> [Data extract]
-- Opening Marker --

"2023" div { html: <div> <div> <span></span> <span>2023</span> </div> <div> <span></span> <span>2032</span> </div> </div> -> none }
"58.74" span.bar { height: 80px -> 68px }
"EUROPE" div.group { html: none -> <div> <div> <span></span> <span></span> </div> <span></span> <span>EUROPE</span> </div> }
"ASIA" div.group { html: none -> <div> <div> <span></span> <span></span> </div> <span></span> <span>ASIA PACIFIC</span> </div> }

-- Closing Marker --
-- Opening Marker --

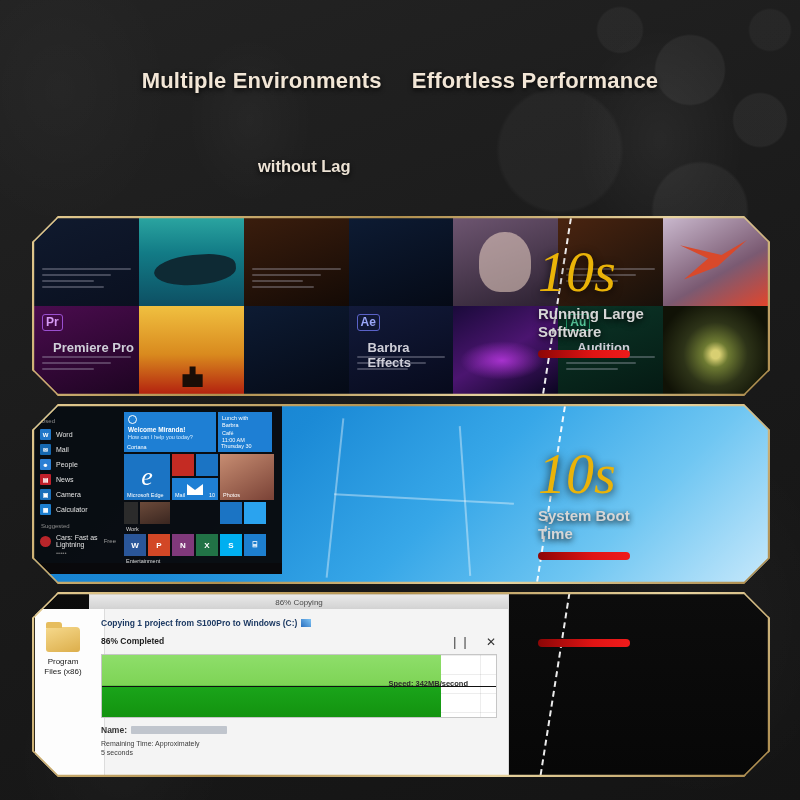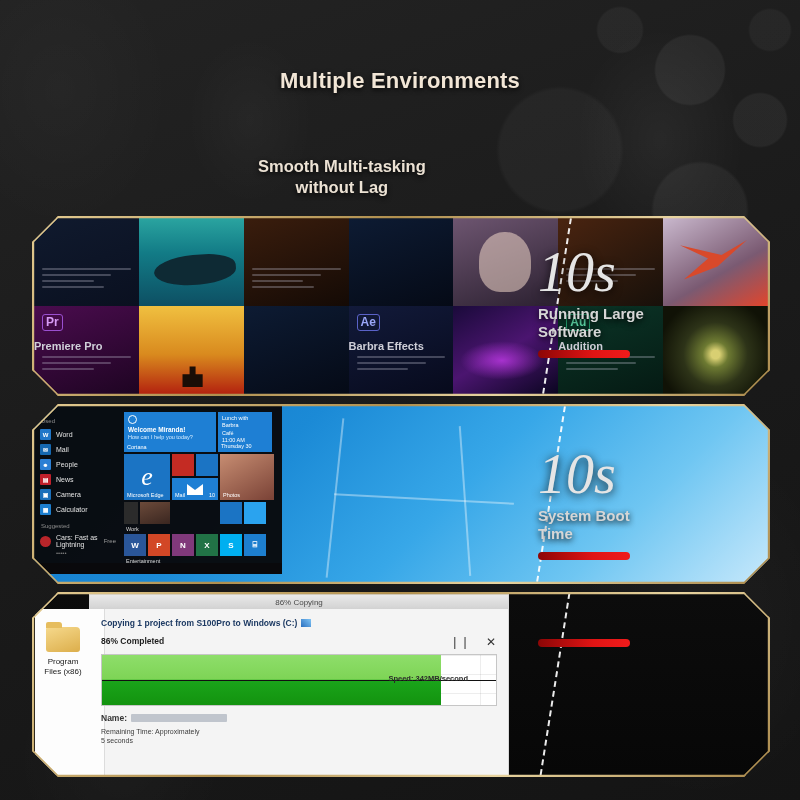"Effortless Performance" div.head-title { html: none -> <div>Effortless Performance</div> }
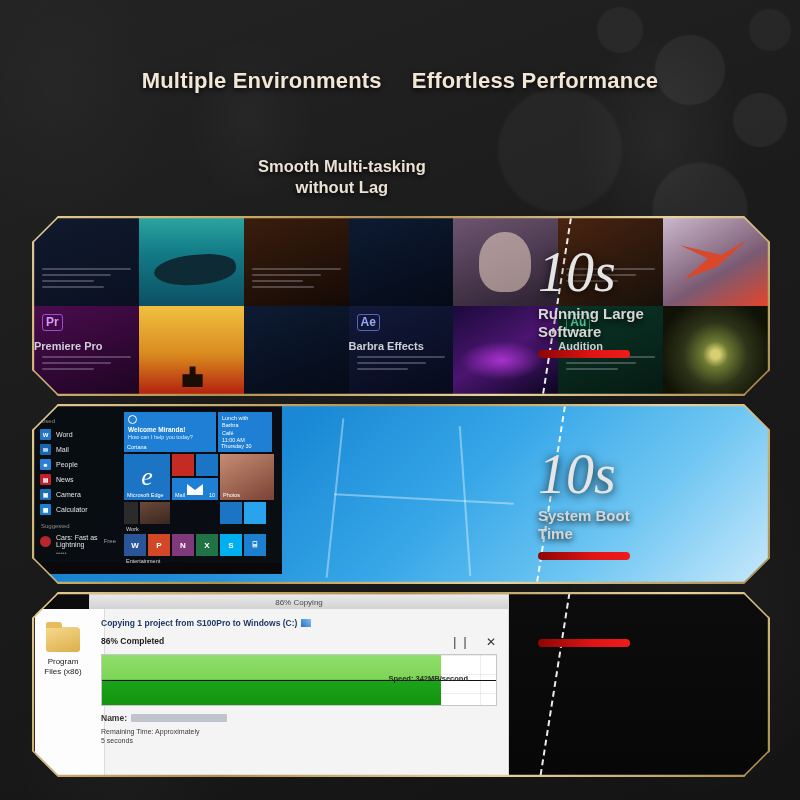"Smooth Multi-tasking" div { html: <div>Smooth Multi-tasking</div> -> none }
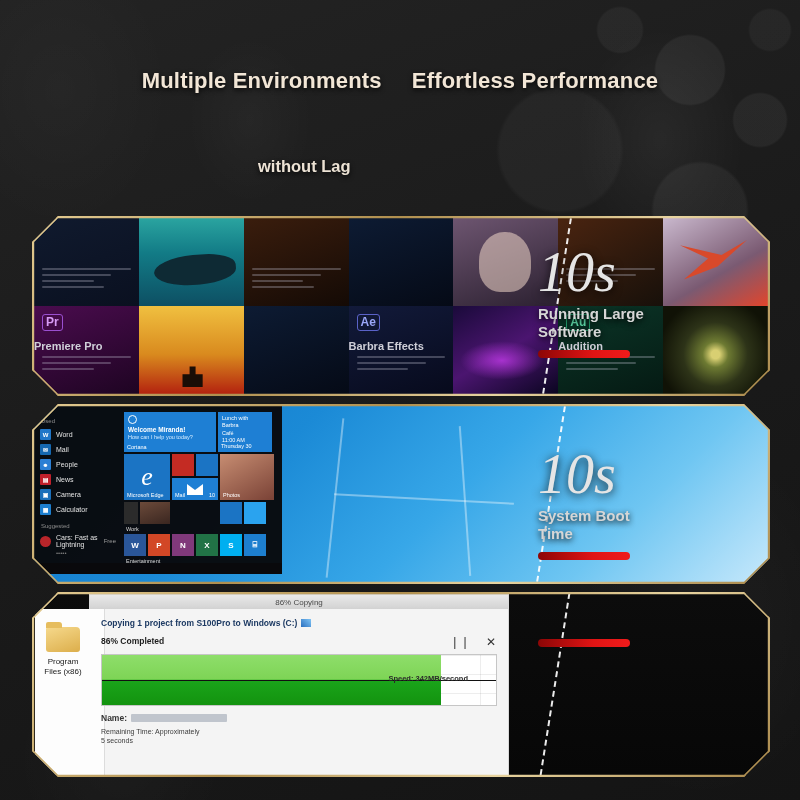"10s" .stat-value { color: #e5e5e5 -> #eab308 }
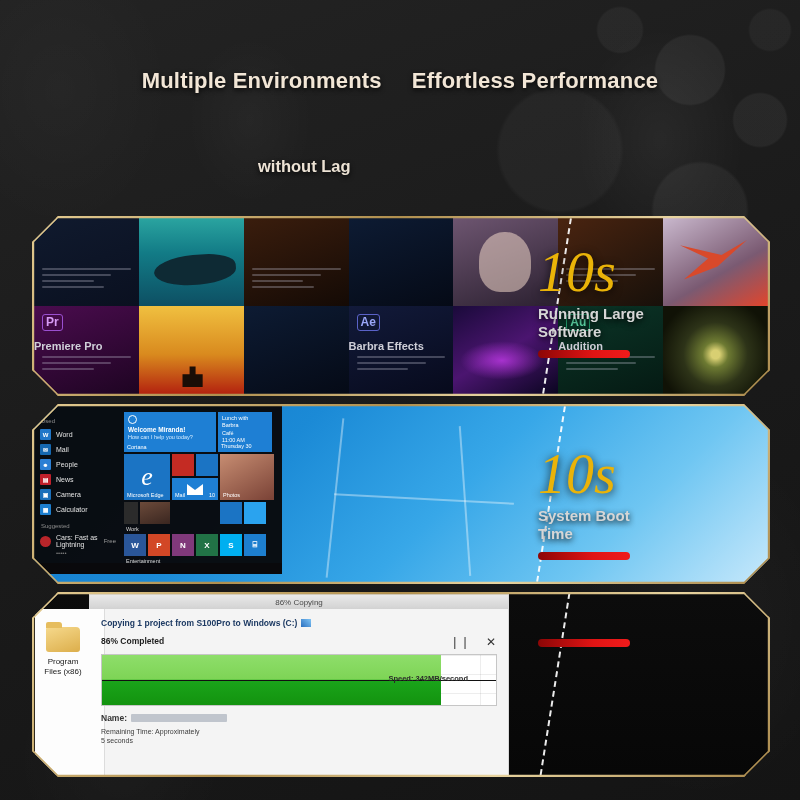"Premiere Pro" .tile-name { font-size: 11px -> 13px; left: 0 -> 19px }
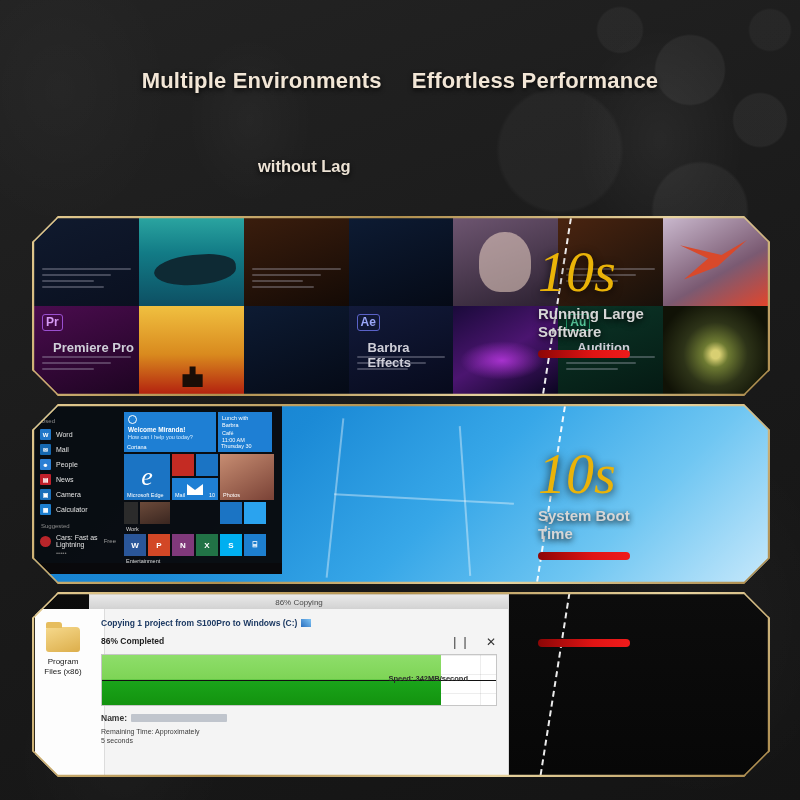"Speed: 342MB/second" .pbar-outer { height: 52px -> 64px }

-- Closing Marker --
-- Opening Marker --

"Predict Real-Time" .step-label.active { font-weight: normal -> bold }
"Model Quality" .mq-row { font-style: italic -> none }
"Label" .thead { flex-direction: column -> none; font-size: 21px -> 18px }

-- Closing Marker --

> [Problem to work on]
Starting with the line that has "font-size: 11px ->" and going on through the line that has "height: 52px ->", transcribe the records above exactly, but skip the pictures.

> [Answer section]
"Premiere Pro" .tile-name { font-size: 11px -> 13px; left: 0 -> 19px }
"Speed: 342MB/second" .pbar-outer { height: 52px -> 64px }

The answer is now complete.